Invalid override of method `__hash__`: Definition is incompatible with `TFrozenBase.__hash__` (invalid-method-override) [Ln 119, Col 9]
Object of type `Self@__hash__` has no attribute `httpStatus` (unresolved-attribute) [Ln 122, Col 17]
Object of type `Self@__hash__` has no attribute `message` (unresolved-attribute) [Ln 123, Col 17]
Object of type `Self@__hash__` has no attribute `errorCode` (unresolved-attribute) [Ln 124, Col 17]
Object of type `Self@__hash__` has no attribute `method` (unresolved-attribute) [Ln 125, Col 17]
Object of type `Self@__hash__` has no attribute `info` (unresolved-attribute) [Ln 126, Col 17]
Object of type `FrozenException` has no attribute `errorCode` (unresolved-attribute) [Ln 138, Col 15]

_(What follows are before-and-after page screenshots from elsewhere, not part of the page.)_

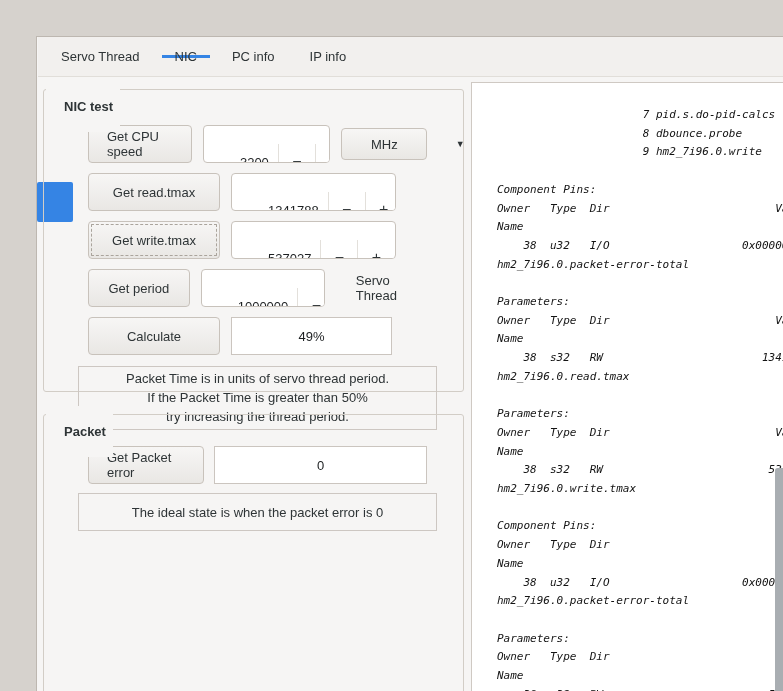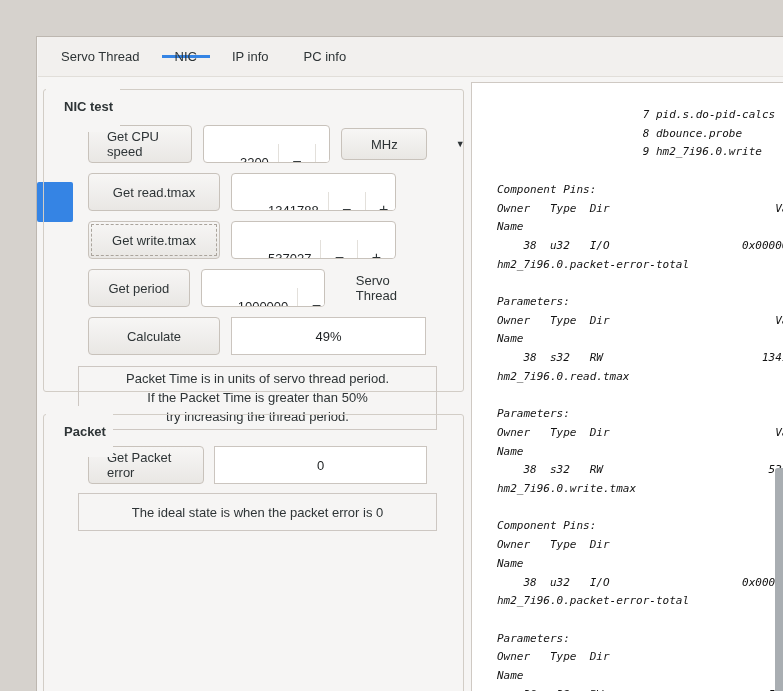--- a/index.html
+++ b/index.html
@@ -68,21 +68,21 @@
   .combo {
     margin-left: 11px; width: 86px; height: 32px;
     background: linear-gradient(#f7f6f5, #e9e7e4);
     border: 1px solid #c8c2bb; border-radius: 4px;
     display: flex; align-items: center; justify-content: space-between;
     padding: 0 11px; font-size: 13px; cursor: pointer; gap: 22px;
   }
   .combo-arrow { font-size: 9px; color: #2e3436; }
   .suffix-label { margin-left: 13px; font-size: 13px; color: #2e3436; }
   .progressfield {
-    margin-left: 11px; width: 195px; height: 23px; background: #fff;
+    margin-left: 11px; width: 161px; height: 23px; background: #fff;
     border: 1px solid #cbc5bf; display: flex; align-items: center; justify-content: center;
     font-size: 13px; color: #1c1f21;
   }
   .notebox {
     margin: 12px 8px 0 8px; border: 1px solid #cdc7c2; background: transparent;
     text-align: center; font-size: 13px; line-height: 19px; padding: 2px 4px 3px;
     white-space: pre-line; color: #2e3436;
   }
   
   .pkt-row { display: flex; align-items: center; height: 33px; }
@@ -117,22 +117,22 @@
   }
 </style>
 </head>
 <body>
 
 <div class="window">
 
   <div class="tabbar">
     <div class="tab">Servo Thread</div>
     <div class="tab active">NIC</div>
+    <div class="tab">PC info</div>
     <div class="tab">IP info</div>
-    <div class="tab">PC info</div>
   </div>
 
   <div class="win-scroll-thumb"></div>
 
   <div class="frame nic-frame">
     <span class="frame-label">NIC test</span>
     <div class="frame-inner">
 
       <div class="ctl-row">
         <div class="gbtn">Get CPU speed</div>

Note: ty currently has the worst behaviour because it does not understand attributes in __slots__ yet. I suspect behaviour would be in line after astral-sh/ruff#20996

pyright playground

Note: here, pyright doesn't throw an error, but if you hove over e.errorCode you will see that the type is Unbound instead of the expected Optional[int]

mypy playground

main.py:138: error: "FrozenException" has no attribute "errorCode"  [attr-defined]
Found 1 error in 1 file (checked 1 source file)

In each of those examples, un-comment out the type annotations and see the errors go away (and/or errorCode be properly typed as int | None

    httpStatus: Optional[int]
    message: str
    errorCode: Optional[int]
    method: str
    info: Optional[Any]

Slots

I believe we use __slots__ here for the memory saving of not carrying a __dict__ around on each object. The below script demonstrates that these annotations do not increase the size of each created thrift object. Forward Warning: the PR and description were not generated using AI tools, but this validation script was:

"""Prove that adding class-level type annotations to a __slots__ class
does not increase instance memory usage."""

import sys
from typing import Any, Optional


class WithoutAnnotations:
    __slots__ = ('httpStatus', 'message', 'errorCode', 'method', 'info')

    def __init__(
        self,
        httpStatus=None,
        message="",
        errorCode=None,
        method="",
        info=None,
    ):
        object.__setattr__(self, 'httpStatus', httpStatus)
        object.__setattr__(self, 'message', message)
        object.__setattr__(self, 'errorCode', errorCode)
        object.__setattr__(self, 'method', method)
        object.__setattr__(self, 'info', info)


class WithAnnotations:
    httpStatus: Optional[int]
    message: str
    errorCode: Optional[int]
    method: str
    info: Optional[Any]

    __slots__ = ('httpStatus', 'message', 'errorCode', 'method', 'info')

    def __init__(
        self,
        httpStatus: Optional[int] = None,
        message: str = "",
        errorCode: Optional[int] = None,
        method: str = "",
        info: Optional[Any] = None,
    ):
        object.__setattr__(self, 'httpStatus', httpStatus)
        object.__setattr__(self, 'message', message)
        object.__setattr__(self, 'errorCode', errorCode)
        object.__setattr__(self, 'method', method)
        object.__setattr__(self, 'info', info)


def main():
    a = WithoutAnnotations(httpStatus=400, message="Bad Request", errorCode=1000, method="GET", info={"key": "value"})
    b = WithAnnotations(httpStatus=400, message="Bad Request", errorCode=1000, method="GET", info={"key": "value"})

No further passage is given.